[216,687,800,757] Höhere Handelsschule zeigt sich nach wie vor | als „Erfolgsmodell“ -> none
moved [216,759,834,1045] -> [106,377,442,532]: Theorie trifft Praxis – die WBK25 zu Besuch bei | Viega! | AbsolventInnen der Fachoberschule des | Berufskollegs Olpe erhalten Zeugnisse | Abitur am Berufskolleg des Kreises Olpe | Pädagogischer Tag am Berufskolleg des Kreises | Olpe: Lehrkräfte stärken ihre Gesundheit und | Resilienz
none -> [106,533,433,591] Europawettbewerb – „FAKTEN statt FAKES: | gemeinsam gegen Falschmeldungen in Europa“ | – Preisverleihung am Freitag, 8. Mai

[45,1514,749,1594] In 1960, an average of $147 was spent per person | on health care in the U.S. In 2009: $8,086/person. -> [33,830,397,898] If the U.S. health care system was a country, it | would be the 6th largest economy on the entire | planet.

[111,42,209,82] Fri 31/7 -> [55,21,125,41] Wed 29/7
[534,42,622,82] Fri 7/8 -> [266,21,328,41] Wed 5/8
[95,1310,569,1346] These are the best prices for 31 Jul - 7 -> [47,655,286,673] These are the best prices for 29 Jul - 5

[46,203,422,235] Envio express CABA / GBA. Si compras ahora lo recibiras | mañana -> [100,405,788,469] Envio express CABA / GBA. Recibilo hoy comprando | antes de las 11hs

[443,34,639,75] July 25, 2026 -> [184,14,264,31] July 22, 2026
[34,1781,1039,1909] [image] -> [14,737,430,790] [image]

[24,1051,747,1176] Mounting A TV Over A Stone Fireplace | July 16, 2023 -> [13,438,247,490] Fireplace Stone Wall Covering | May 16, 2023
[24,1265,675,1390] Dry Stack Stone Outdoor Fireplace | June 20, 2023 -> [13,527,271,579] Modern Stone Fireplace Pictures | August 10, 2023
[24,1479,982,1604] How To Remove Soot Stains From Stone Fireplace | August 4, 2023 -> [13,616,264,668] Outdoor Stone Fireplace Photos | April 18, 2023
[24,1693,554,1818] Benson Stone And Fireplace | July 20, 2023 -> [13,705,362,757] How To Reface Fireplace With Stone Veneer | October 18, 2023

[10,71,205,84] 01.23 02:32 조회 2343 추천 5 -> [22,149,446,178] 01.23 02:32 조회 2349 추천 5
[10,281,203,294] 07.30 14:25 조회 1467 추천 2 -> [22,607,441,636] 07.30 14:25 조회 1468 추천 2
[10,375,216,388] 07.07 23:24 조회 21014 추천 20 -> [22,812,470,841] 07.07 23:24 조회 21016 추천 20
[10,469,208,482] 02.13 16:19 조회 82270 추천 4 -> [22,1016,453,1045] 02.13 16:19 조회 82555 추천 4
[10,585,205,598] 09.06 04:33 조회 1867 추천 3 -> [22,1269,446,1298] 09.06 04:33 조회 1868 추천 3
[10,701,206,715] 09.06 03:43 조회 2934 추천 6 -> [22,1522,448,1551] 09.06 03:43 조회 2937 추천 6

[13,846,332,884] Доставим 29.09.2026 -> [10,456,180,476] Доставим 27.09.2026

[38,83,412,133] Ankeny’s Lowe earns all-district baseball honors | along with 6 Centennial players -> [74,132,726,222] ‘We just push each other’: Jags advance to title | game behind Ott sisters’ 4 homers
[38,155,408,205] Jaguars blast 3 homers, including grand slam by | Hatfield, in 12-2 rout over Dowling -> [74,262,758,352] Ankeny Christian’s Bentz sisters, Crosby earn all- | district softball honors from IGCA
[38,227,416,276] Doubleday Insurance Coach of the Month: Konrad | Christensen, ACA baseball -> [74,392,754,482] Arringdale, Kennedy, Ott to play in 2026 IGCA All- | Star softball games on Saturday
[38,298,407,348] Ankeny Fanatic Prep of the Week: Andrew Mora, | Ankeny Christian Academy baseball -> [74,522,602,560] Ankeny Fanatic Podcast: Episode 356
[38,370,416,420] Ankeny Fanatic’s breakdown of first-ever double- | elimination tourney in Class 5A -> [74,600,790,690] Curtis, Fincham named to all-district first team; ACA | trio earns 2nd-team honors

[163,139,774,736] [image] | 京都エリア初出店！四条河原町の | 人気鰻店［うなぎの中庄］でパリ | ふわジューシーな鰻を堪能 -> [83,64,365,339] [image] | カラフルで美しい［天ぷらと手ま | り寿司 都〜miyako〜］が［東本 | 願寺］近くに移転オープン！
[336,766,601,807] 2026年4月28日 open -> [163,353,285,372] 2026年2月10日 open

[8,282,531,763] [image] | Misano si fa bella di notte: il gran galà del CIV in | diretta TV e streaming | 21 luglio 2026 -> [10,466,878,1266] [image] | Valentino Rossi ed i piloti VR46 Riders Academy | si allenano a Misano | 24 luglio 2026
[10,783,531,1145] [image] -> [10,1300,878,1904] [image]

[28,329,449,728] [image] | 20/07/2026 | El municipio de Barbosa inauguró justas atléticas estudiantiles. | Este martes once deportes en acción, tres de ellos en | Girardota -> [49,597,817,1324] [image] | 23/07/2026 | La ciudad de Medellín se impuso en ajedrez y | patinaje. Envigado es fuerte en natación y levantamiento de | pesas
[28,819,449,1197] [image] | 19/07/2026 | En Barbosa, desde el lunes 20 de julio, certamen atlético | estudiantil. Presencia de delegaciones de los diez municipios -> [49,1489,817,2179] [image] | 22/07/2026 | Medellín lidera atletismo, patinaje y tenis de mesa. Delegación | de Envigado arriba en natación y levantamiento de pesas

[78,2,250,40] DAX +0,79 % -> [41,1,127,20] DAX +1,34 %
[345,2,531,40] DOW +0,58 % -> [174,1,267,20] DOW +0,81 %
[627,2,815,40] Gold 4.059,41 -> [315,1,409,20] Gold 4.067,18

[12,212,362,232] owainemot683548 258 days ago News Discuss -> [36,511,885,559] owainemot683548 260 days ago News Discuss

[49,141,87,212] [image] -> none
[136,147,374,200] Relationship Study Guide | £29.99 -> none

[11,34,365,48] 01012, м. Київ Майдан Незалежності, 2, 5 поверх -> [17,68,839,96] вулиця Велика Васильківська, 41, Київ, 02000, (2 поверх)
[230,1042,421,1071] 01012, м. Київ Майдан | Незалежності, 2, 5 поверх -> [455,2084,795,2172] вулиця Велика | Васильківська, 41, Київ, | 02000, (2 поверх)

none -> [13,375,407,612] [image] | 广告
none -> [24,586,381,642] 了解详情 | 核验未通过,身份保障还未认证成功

**Your task:** From the data above, copy out every line with the string "earns" in it.

**Expected answer:**
[38,83,412,133] Ankeny’s Lowe earns all-district baseball honors | along with 6 Centennial players -> [74,132,726,222] ‘We just push each other’: Jags advance to title | game behind Ott sisters’ 4 homers
[38,370,416,420] Ankeny Fanatic’s breakdown of first-ever double- | elimination tourney in Class 5A -> [74,600,790,690] Curtis, Fincham named to all-district first team; ACA | trio earns 2nd-team honors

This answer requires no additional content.